• _WHAT YOU HAVE TO DO_:
Reproduce precisely the lines between the start of the data below and the line with "row order: Region", both included.

• _ENTRIES PROVIDED_:
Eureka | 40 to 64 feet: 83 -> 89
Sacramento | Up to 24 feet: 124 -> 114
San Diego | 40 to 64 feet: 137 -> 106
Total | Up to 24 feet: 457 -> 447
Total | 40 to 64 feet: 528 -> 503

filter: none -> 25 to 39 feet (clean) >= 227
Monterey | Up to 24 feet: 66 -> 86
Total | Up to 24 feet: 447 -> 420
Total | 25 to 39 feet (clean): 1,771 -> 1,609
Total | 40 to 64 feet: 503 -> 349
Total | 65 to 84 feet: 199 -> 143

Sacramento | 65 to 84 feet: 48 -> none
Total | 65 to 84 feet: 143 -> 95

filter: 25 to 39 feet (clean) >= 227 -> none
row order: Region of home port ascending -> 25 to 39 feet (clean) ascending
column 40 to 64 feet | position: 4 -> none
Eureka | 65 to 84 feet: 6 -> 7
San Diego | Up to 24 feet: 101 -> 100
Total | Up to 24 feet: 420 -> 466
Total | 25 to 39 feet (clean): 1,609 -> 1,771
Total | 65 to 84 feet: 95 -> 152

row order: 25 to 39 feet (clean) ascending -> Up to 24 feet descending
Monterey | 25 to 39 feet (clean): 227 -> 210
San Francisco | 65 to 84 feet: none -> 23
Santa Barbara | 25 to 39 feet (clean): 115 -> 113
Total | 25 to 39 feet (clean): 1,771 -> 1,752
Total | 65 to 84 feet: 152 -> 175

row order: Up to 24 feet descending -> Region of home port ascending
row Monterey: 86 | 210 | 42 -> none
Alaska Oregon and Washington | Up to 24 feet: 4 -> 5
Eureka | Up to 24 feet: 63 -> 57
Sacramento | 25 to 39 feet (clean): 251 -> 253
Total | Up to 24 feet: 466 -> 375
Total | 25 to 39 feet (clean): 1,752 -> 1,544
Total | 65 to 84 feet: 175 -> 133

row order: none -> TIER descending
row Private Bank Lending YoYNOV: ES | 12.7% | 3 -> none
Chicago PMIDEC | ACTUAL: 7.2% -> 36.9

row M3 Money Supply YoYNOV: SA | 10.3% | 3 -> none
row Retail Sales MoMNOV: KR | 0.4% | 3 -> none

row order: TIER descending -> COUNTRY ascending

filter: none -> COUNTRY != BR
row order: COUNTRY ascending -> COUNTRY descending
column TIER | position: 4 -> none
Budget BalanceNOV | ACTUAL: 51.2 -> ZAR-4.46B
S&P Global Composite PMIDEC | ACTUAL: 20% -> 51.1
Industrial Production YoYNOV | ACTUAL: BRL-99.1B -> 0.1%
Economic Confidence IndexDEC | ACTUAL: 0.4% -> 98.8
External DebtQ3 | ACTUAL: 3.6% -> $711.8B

• _SOLUTION TO THIS EXERCISE_:
Eureka | 40 to 64 feet: 83 -> 89
Sacramento | Up to 24 feet: 124 -> 114
San Diego | 40 to 64 feet: 137 -> 106
Total | Up to 24 feet: 457 -> 447
Total | 40 to 64 feet: 528 -> 503

filter: none -> 25 to 39 feet (clean) >= 227
Monterey | Up to 24 feet: 66 -> 86
Total | Up to 24 feet: 447 -> 420
Total | 25 to 39 feet (clean): 1,771 -> 1,609
Total | 40 to 64 feet: 503 -> 349
Total | 65 to 84 feet: 199 -> 143

Sacramento | 65 to 84 feet: 48 -> none
Total | 65 to 84 feet: 143 -> 95

filter: 25 to 39 feet (clean) >= 227 -> none
row order: Region of home port ascending -> 25 to 39 feet (clean) ascending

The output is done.